For example, GLPs can bind to receptors on immune cells, such as dectin-1 on macrophages, monocytes, dendritic cells, and neutrophils, leading to the activation of signaling pathways like MAPKs and NF-κB, which are involved in cytokine production and immune response (Ahmad et al., 2021). The results indicate that GLPs can enhance the activity of T cells and macrophages, increasing the production of important cytokines such as IL-2 and TNF-α, thereby boosting the overall immune response (Figure 1). Furthermore, GLPs have been shown to modulate the gut microbiota by enhancing gut barrier function, increasing the number of goblet cells, and promoting the secretion of mucins and tight junction proteins (Guo et al., 2021).

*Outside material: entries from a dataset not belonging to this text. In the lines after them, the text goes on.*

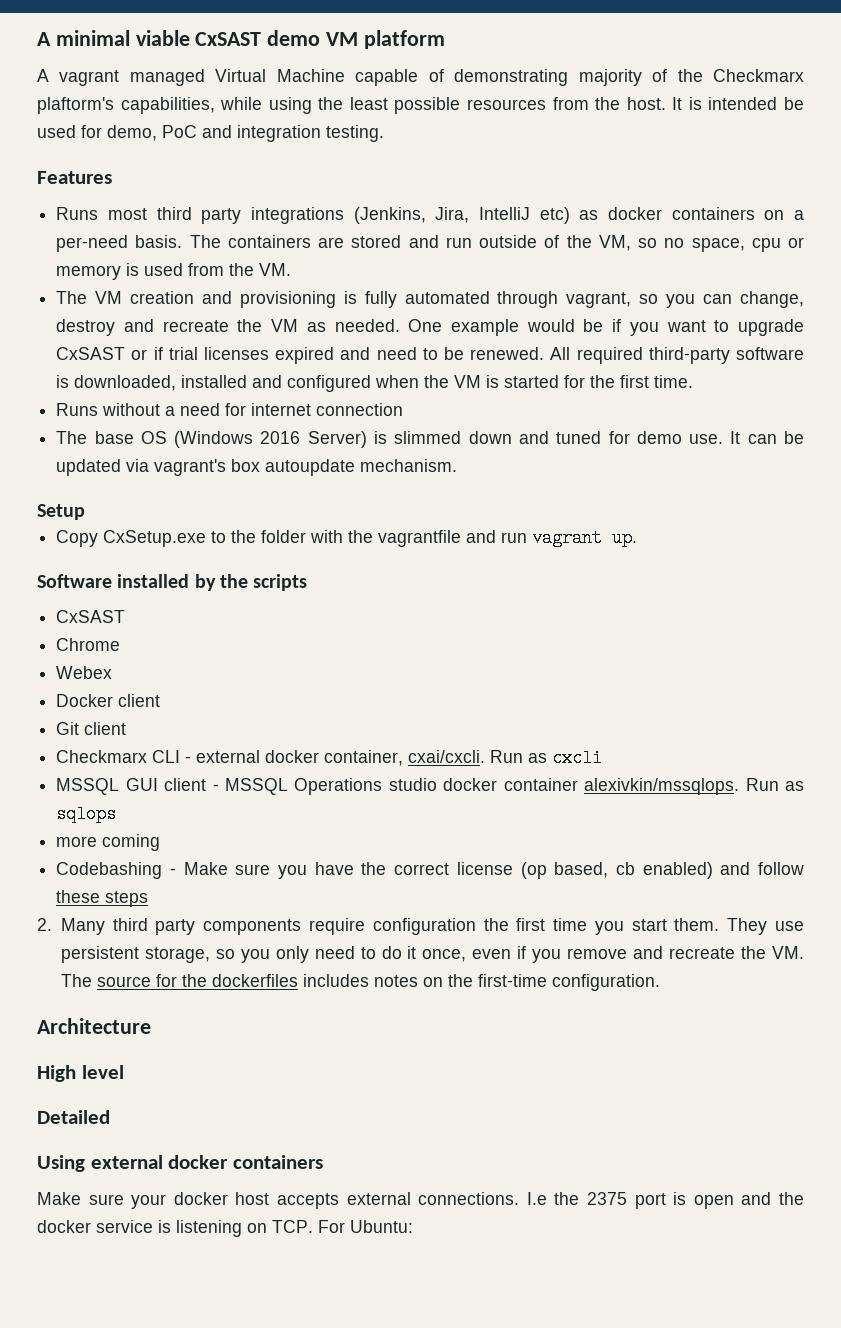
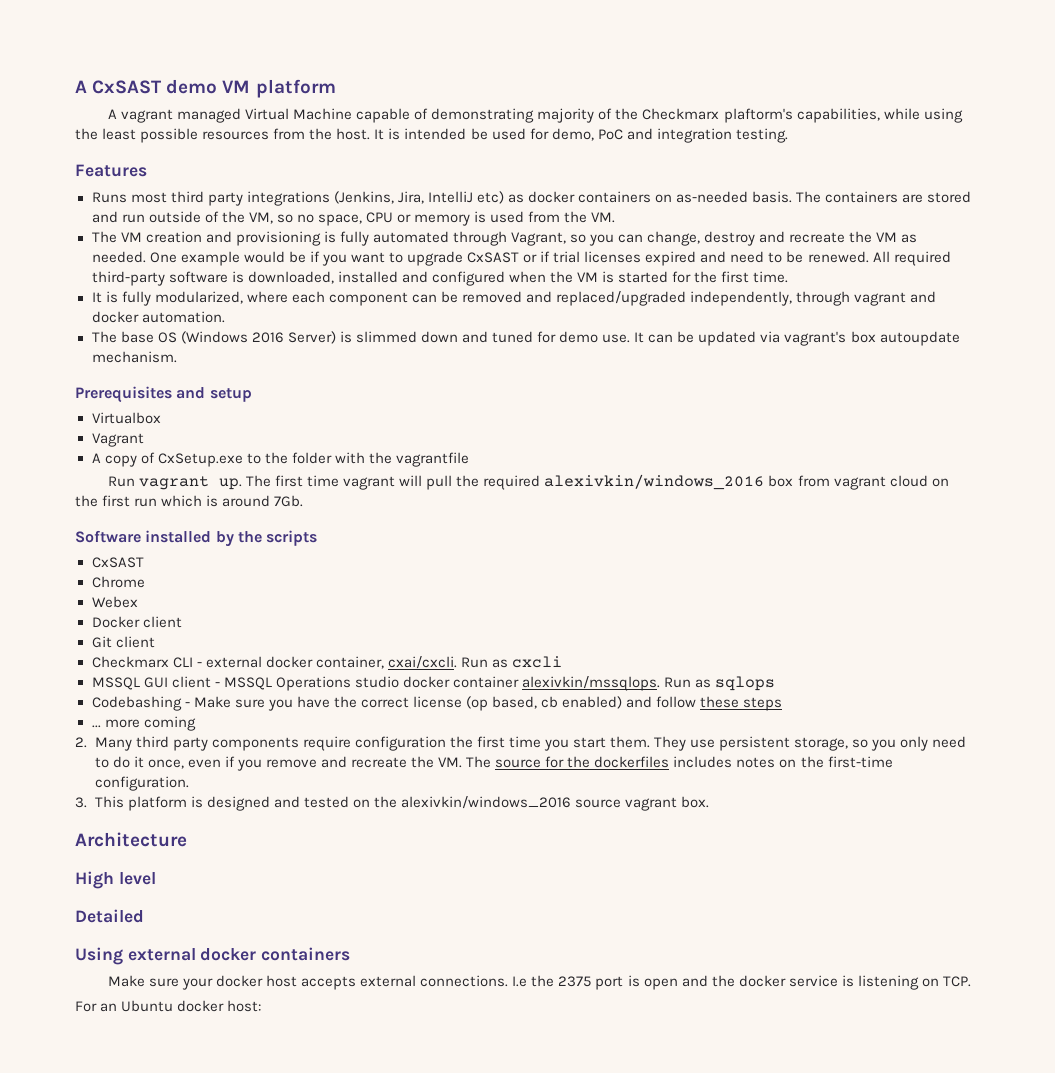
- A minimal viable CxSAST demo VM platform
+ A CxSAST demo VM platform
- Runs most third party integrations (Jenkins, Jira, IntelliJ etc) as docker containers on a per-need basis.
+ Runs most third party integrations (Jenkins, Jira, IntelliJ etc) as docker containers on as-needed basis.
- The containers are stored and run outside of the VM, so no space, cpu or memory is used from the VM.
+ The containers are stored and run outside of the VM, so no space, CPU or memory is used from the VM.
- The VM creation and provisioning is fully automated through vagrant, so you can change, destroy and recreate the VM as needed.
+ The VM creation and provisioning is fully automated through Vagrant, so you can change, destroy and recreate the VM as needed.
- Runs without a need for internet connection
+ It is fully modularized, where each component can be removed and replaced/upgraded independently, through vagrant and docker automation.
- Setup
- Copy CxSetup.exe to the folder with the vagrantfile and run vagrant up.
+ Prerequisites and setup
+ Virtualbox
+ Vagrant
+ A copy of CxSetup.exe to the folder with the vagrantfile
+ Run vagrant up. The first time vagrant will pull the required alexivkin/windows_2016 box from vagrant cloud on the first run which is around 7Gb.
- more coming
+ ... more coming
+ 3. This platform is designed and tested on the alexivkin/windows_2016 source vagrant box.
- I.e the 2375 port is open and the docker service is listening on TCP. For Ubuntu:
+ I.e the 2375 port is open and the docker service is listening on TCP.
+ For an Ubuntu docker host:

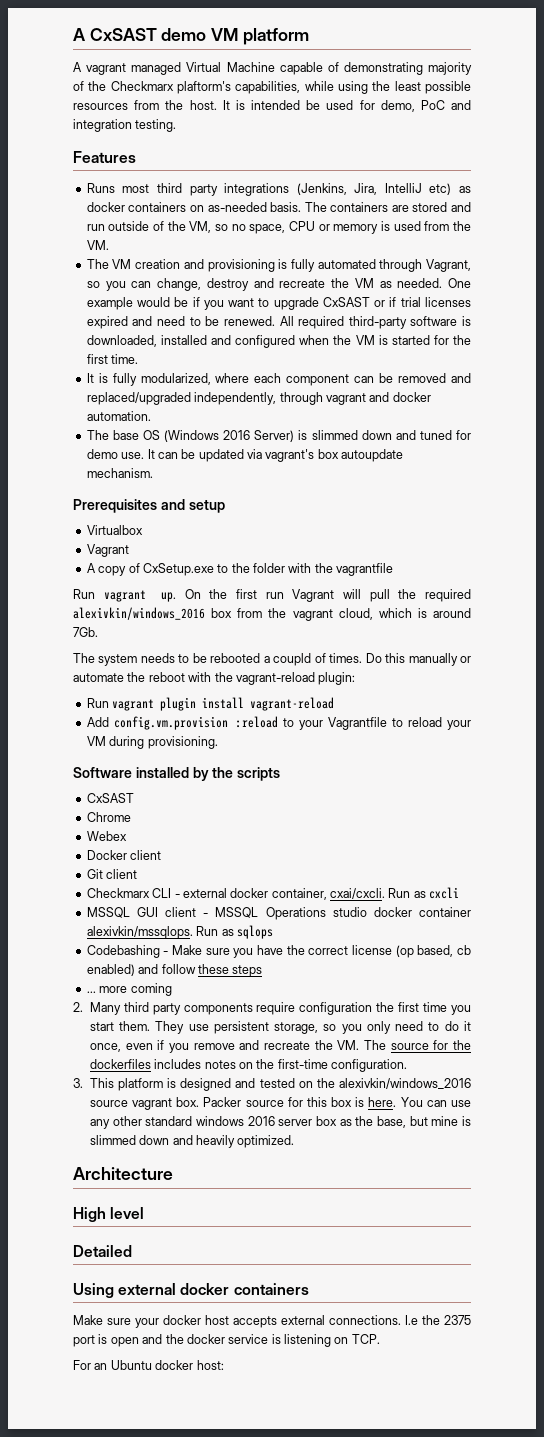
- The first time vagrant will pull the required alexivkin/windows_2016 box from vagrant cloud on the first run which is around 7Gb.
+ On the first run Vagrant will pull the required alexivkin/windows_2016 box from the vagrant cloud, which is around 7Gb.
+ The system needs to be rebooted a coupld of times. Do this manually or automate the reboot with the vagrant-reload plugin:
+ Run vagrant plugin install vagrant-reload
+ Add config.vm.provision :reload to your Vagrantfile to reload your VM during provisioning.
+ Packer source for this box is here. You can use any other standard windows 2016 server box as the base, but mine is slimmed down and heavily optimized.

![]() Figure 1 G. lucidum polysaccharides produce immunomodulatory action through promoting antigen-presenting cells, mononuclear phagocyte system, humoral and cellular immunity (Adopted from Ahmad et al., 2021) Image Caption: The figure illustrates how Ganoderma lucidum polysaccharides (GLPs) produce immunomodulatory effects by promoting antigen-presenting cells, the mononuclear phagocyte system, humoral, and cellular immunity. The figure details the mechanism of GLPs in activating T cells and increasing cytokine production, such as IL-2 and TNF-α. The results indicate that GLPs can enhance the body's immune response through multiple immune pathways, showing significant potential, particularly in antiviral and anti-infection applications (Adapted from Ahmad et al., 2021) |
4.3 Influence on microbial metabolites
GLPs not only modulate the composition of gut microbiota but also influence the production of microbial metabolites. For instance, GLPs have been reported to increase the production of short-chain fatty acids (SCFAs), which are beneficial metabolites produced by gut bacteria through the fermentation of dietary fibers (Guo et al., 2021). SCFAs play a crucial role in maintaining gut health by providing energy to colonocytes, regulating immune responses, and protecting against inflammation and tumorigenesis.

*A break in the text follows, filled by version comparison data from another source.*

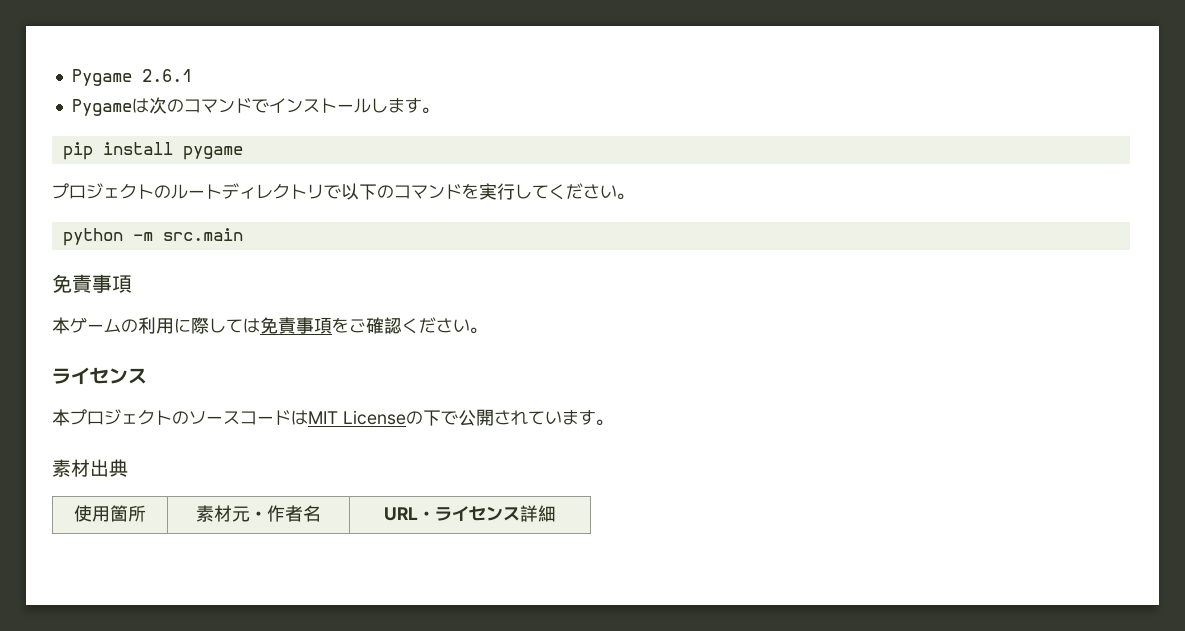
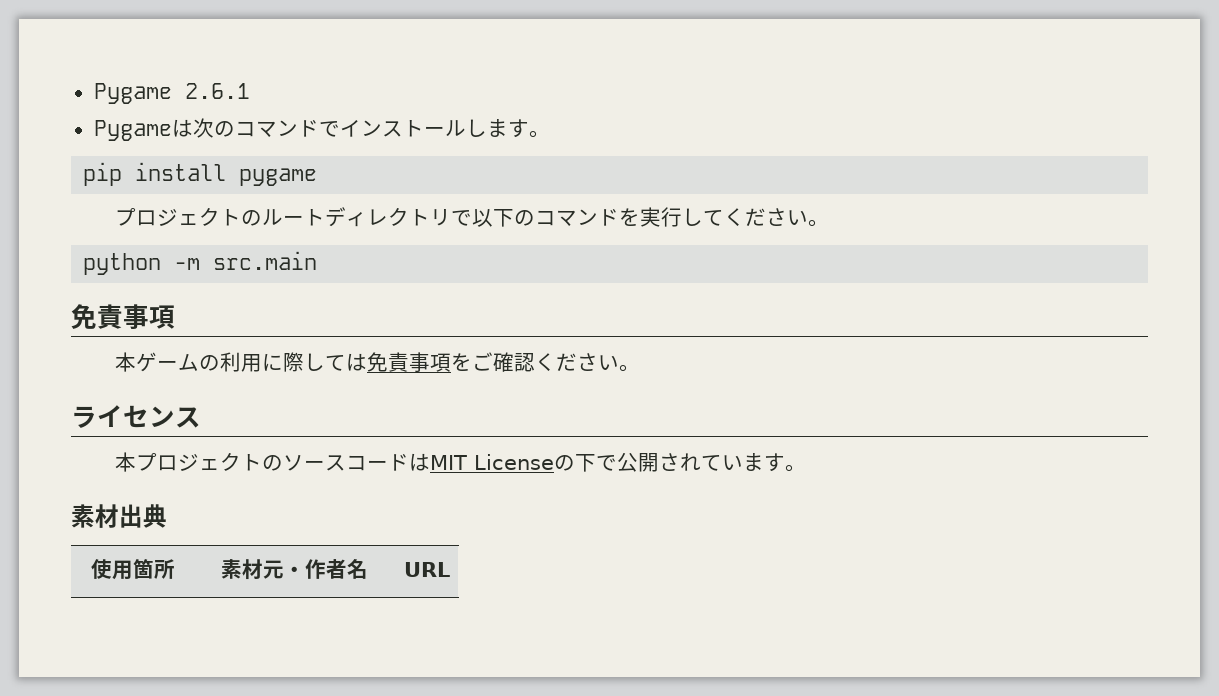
- 使用箇所 | 素材元・作者名 | URL・ライセンス詳細
+ 使用箇所 | 素材元・作者名 | URL

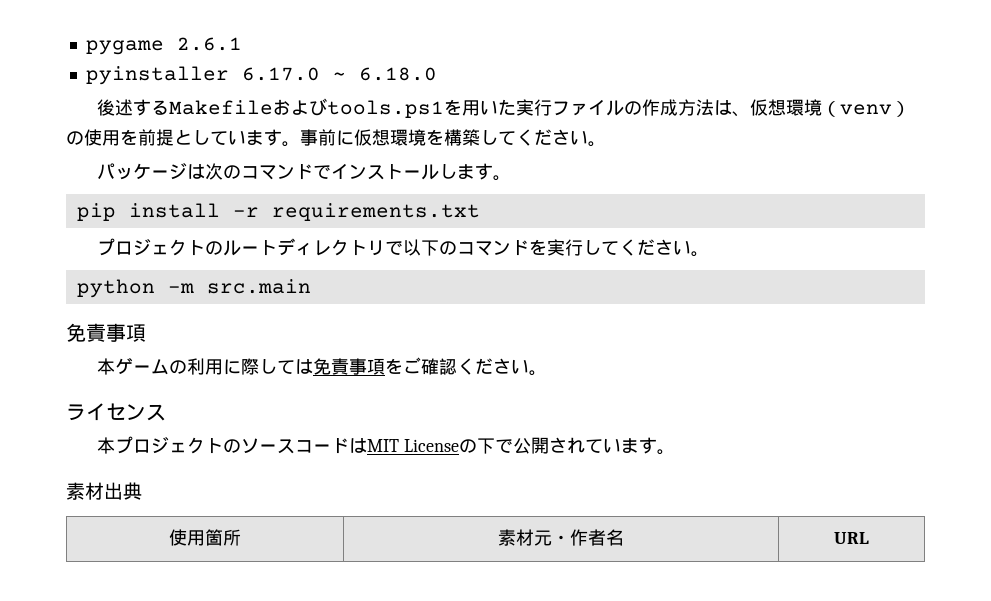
- Pygame 2.6.1
+ pygame 2.6.1
- Pygameは次のコマンドでインストールします。
+ pyinstaller 6.17.0 ~ 6.18.0
+ 後述するMakefileおよびtools.ps1を用いた実行ファイルの作成方法は、仮想環境（venv）の使用を前提としています。事前に仮想環境を構築してください。
+ パッケージは次のコマンドでインストールします。
- pip install pygame
+ pip install -r requirements.txt

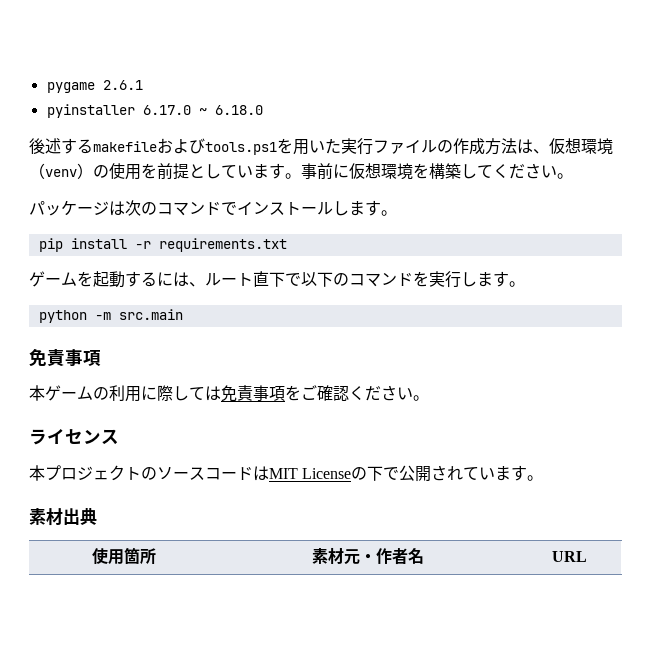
- 後述するMakefileおよびtools.ps1を用いた実行ファイルの作成方法は、仮想環境（venv）の使用を前提としています。
+ 後述するmakefileおよびtools.ps1を用いた実行ファイルの作成方法は、仮想環境（venv）の使用を前提としています。
- プロジェクトのルートディレクトリで以下のコマンドを実行してください。
+ ゲームを起動するには、ルート直下で以下のコマンドを実行します。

GLPs have been shown to restore disturbed amino acid, carbohydrate, and nucleic acid metabolism in the gut microbiota of type 2 diabetic rats, indicating their potential to normalize metabolic functions (Chen et al., 2019). Moreover, GLPs have been found to regulate the levels of key metabolites such as dopamine, prolyl-glutamine, and L-threonine, which are associated with immune enhancement and overall health (Wu et al., 2020). These findings highlight the significant impact of GLPs on microbial metabolites and their potential therapeutic benefits.
5 Case Studies
5.1 Study on the inhibitory effects of G. lucidum polysaccharides on colitis-associated cancer
Colorectal cancer (CRC) is the third leading cause of cancer-related deaths worldwide. Its occurrence is associated with multiple factors, such as environmental, dietary, genetic, and epigenetic influences (Kendong et al., 2021). Gut microbiota dysbiosis is considered a key factor in inducing chronic inflammation and promoting CRC development. In recent years, research on the prevention of CRC through prebiotics and dietary fibers, which modulate gut microbiota, has been increasing. G. lucidum polysaccharides (GLPs), as a significant bioactive substance, have garnered attention for their immunoregulatory and anticancer properties (Chattopadhyay et al., 2021; Guo et al., 2021).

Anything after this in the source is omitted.